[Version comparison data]

=== Section Start ===

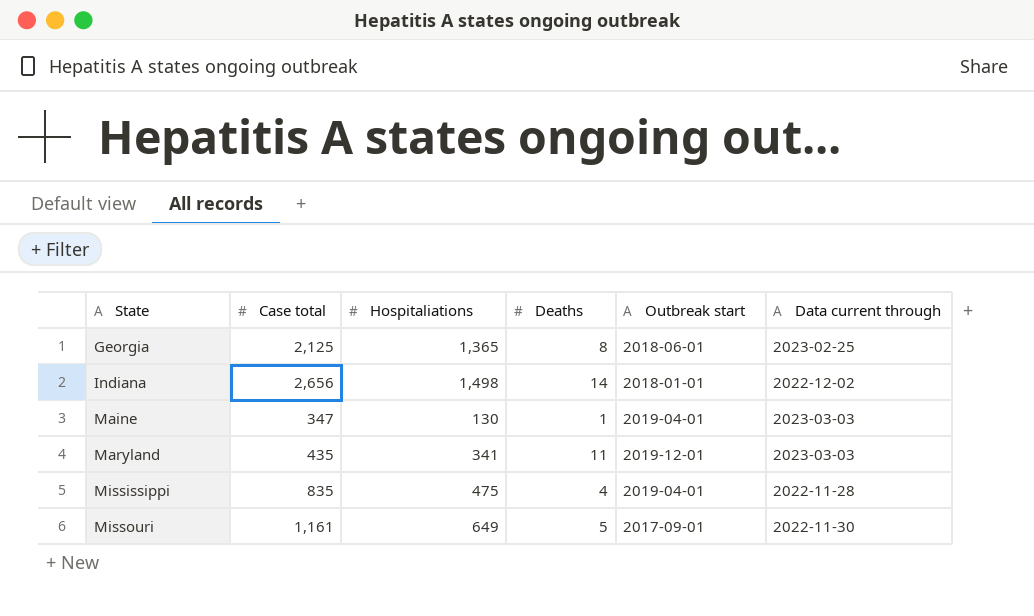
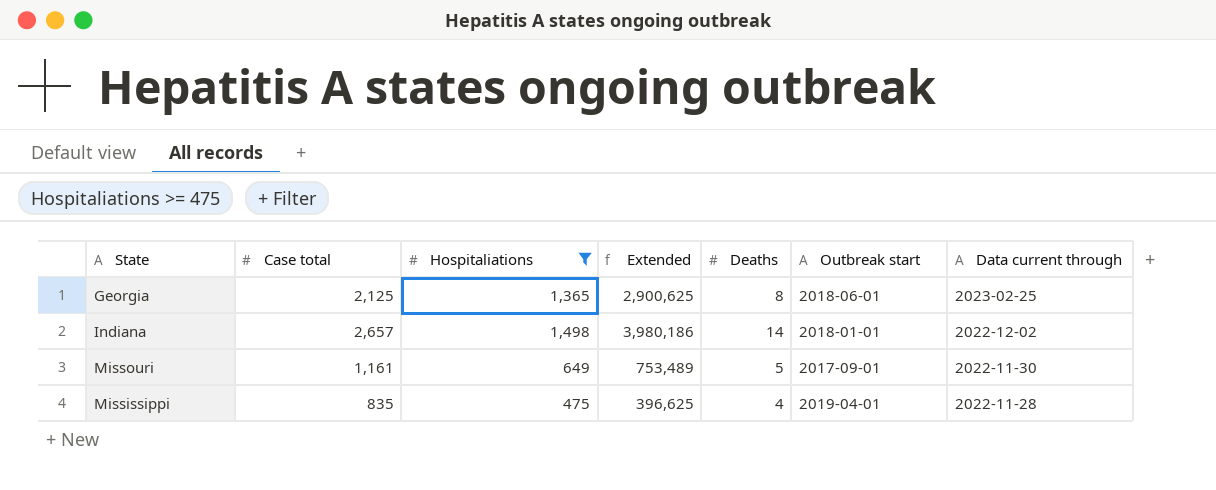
filter: none -> Hospitaliations >= 475
row order: State ascending -> Data current through descending
column Extended | formula: none -> [Case total] * [Hospitaliations]
Indiana | Case total: 2,656 -> 2,657

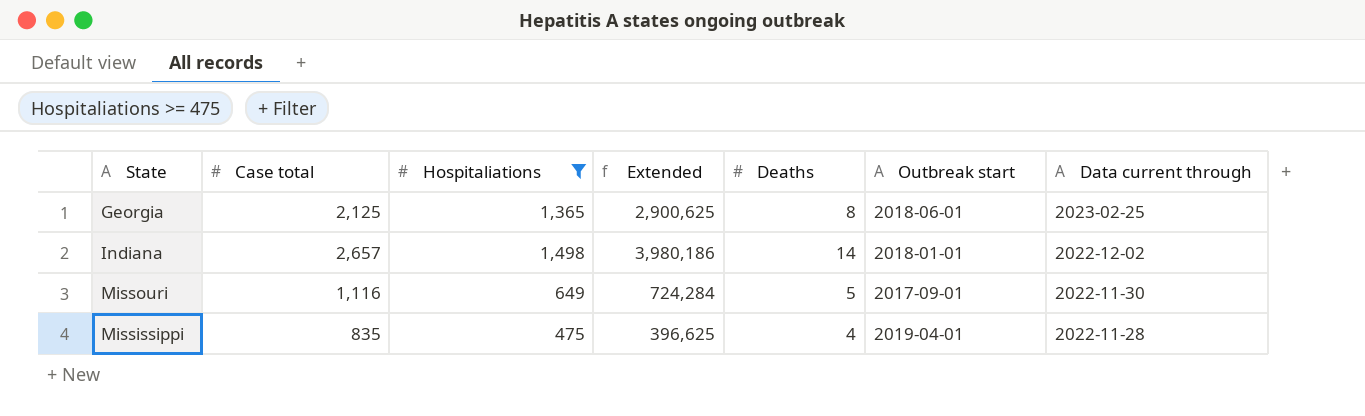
Missouri | Case total: 1,161 -> 1,116
Missouri | Extended: 753,489 -> 724,284

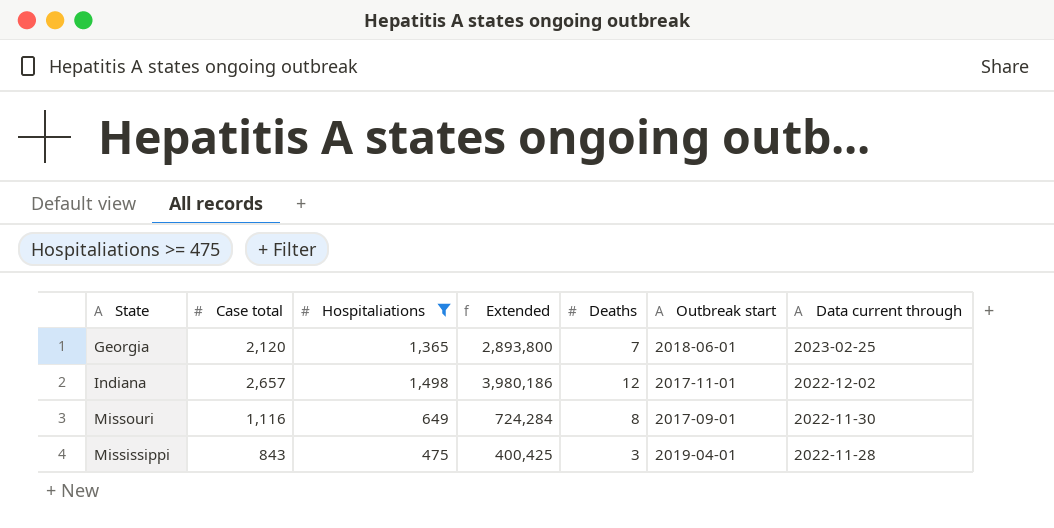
Georgia | Case total: 2,125 -> 2,120
Georgia | Extended: 2,900,625 -> 2,893,800
Georgia | Deaths: 8 -> 7
Indiana | Deaths: 14 -> 12
Indiana | Outbreak start: 2018-01-01 -> 2017-11-01
Missouri | Deaths: 5 -> 8
Mississippi | Case total: 835 -> 843
Mississippi | Extended: 396,625 -> 400,425
Mississippi | Deaths: 4 -> 3

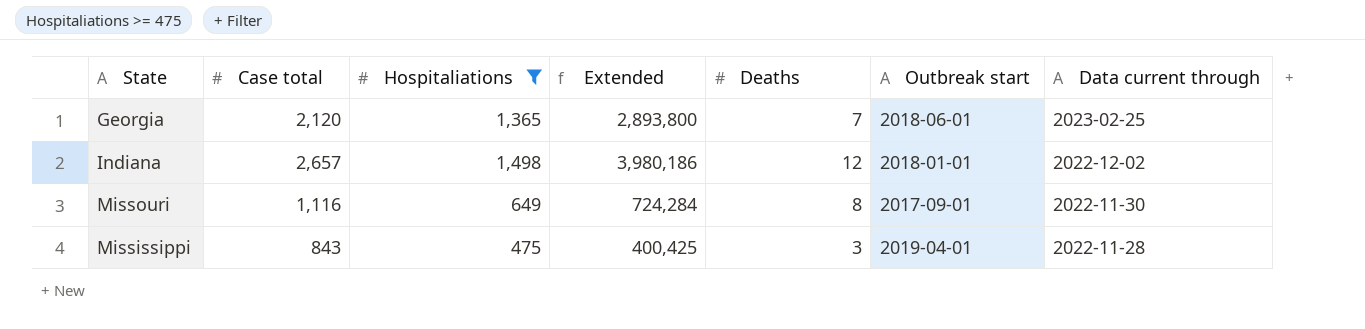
Indiana | Outbreak start: 2017-11-01 -> 2018-01-01

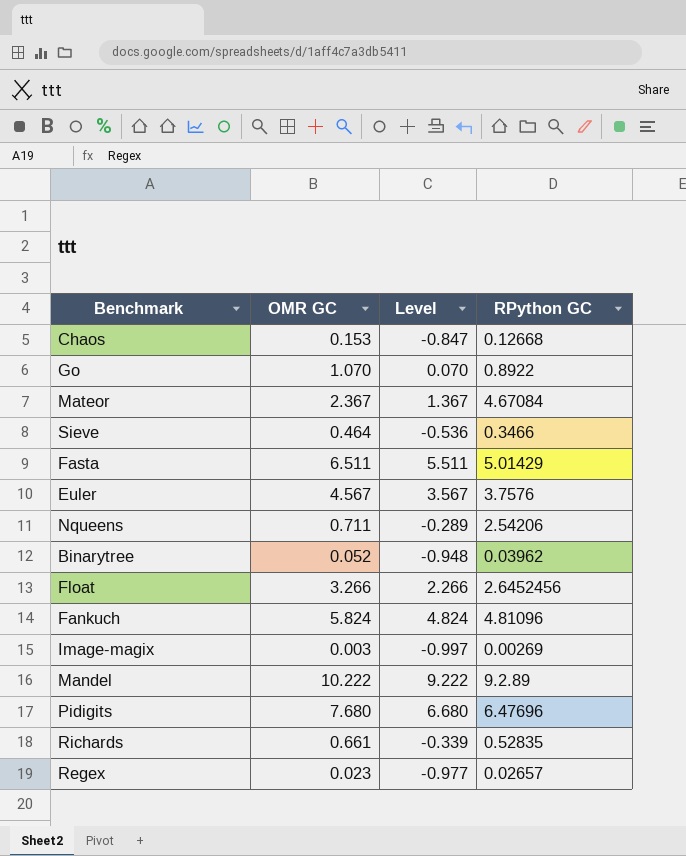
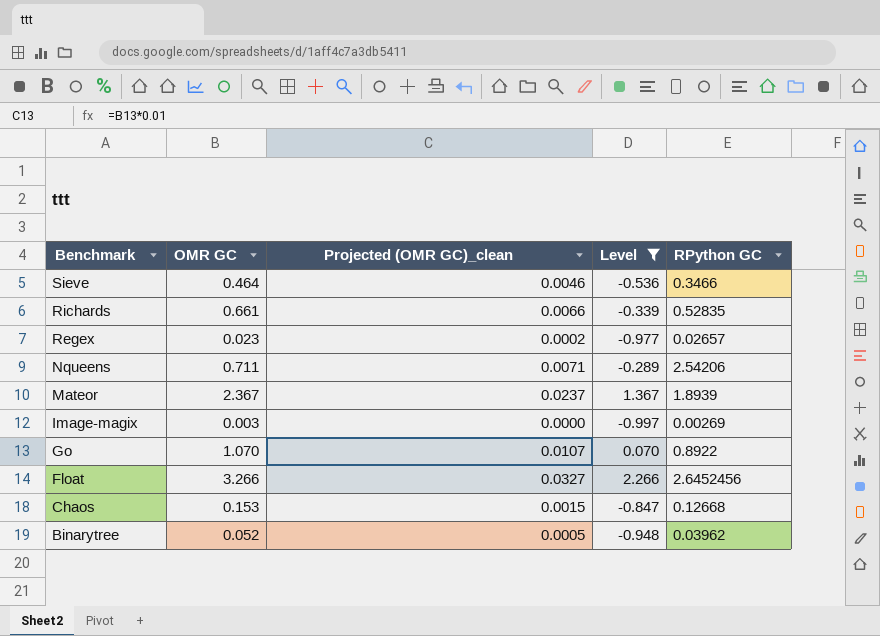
filter: none -> Level <= 2.266
row order: none -> Benchmark descending
column Projected (OMR GC)_clean | formula: none -> [OMR GC] * 0.01
Mateor | RPython GC: 4.67084 -> 1.8939

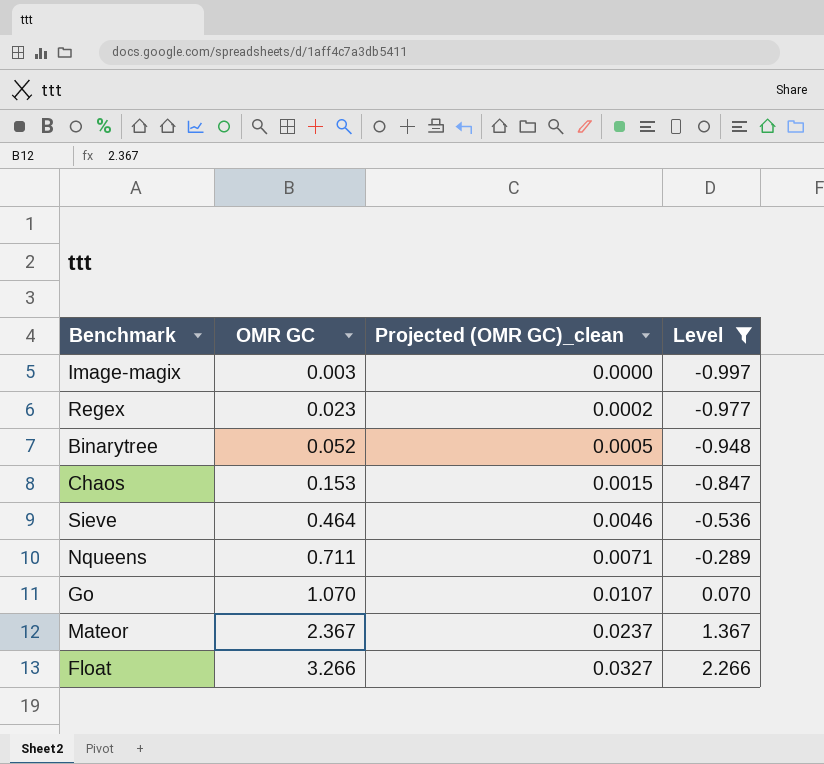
row order: Benchmark descending -> OMR GC ascending
column RPython GC | position: 5 -> none
row Richards: 0.661 | 0.0066 | -0.339 | 0.52835 -> none

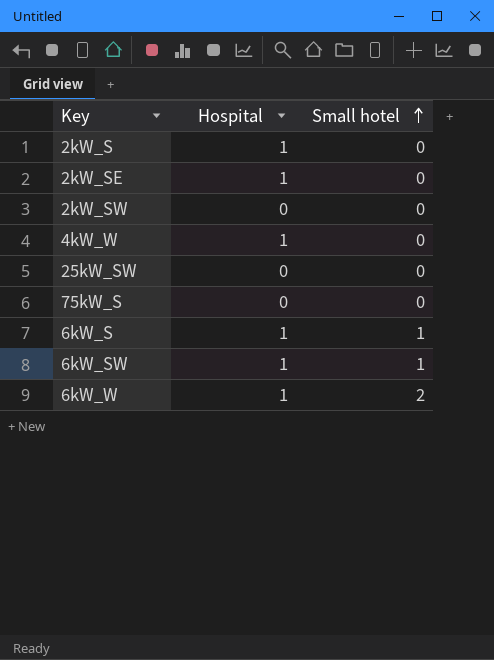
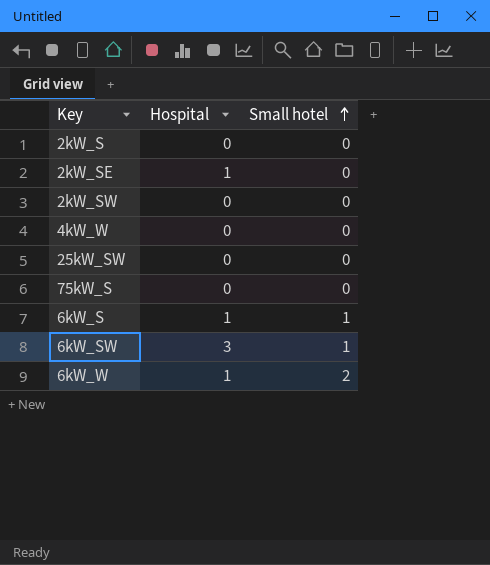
2kW_S | Hospital: 1 -> 0
4kW_W | Hospital: 1 -> 0
6kW_SW | Hospital: 1 -> 3

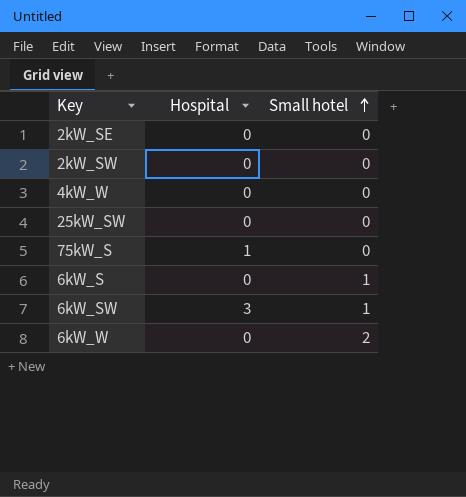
row 2kW_S: 0 | 0 -> none
2kW_SE | Hospital: 1 -> 0
75kW_S | Hospital: 0 -> 1
6kW_S | Hospital: 1 -> 0
6kW_W | Hospital: 1 -> 0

=== Section End ===

— Exercise directions —
Could you restate all of the data above word for word and skip every picture?

— Exercise solution —
filter: none -> Hospitaliations >= 475
row order: State ascending -> Data current through descending
column Extended | formula: none -> [Case total] * [Hospitaliations]
Indiana | Case total: 2,656 -> 2,657

Missouri | Case total: 1,161 -> 1,116
Missouri | Extended: 753,489 -> 724,284

Georgia | Case total: 2,125 -> 2,120
Georgia | Extended: 2,900,625 -> 2,893,800
Georgia | Deaths: 8 -> 7
Indiana | Deaths: 14 -> 12
Indiana | Outbreak start: 2018-01-01 -> 2017-11-01
Missouri | Deaths: 5 -> 8
Mississippi | Case total: 835 -> 843
Mississippi | Extended: 396,625 -> 400,425
Mississippi | Deaths: 4 -> 3

Indiana | Outbreak start: 2017-11-01 -> 2018-01-01

filter: none -> Level <= 2.266
row order: none -> Benchmark descending
column Projected (OMR GC)_clean | formula: none -> [OMR GC] * 0.01
Mateor | RPython GC: 4.67084 -> 1.8939

row order: Benchmark descending -> OMR GC ascending
column RPython GC | position: 5 -> none
row Richards: 0.661 | 0.0066 | -0.339 | 0.52835 -> none

2kW_S | Hospital: 1 -> 0
4kW_W | Hospital: 1 -> 0
6kW_SW | Hospital: 1 -> 3

row 2kW_S: 0 | 0 -> none
2kW_SE | Hospital: 1 -> 0
75kW_S | Hospital: 0 -> 1
6kW_S | Hospital: 1 -> 0
6kW_W | Hospital: 1 -> 0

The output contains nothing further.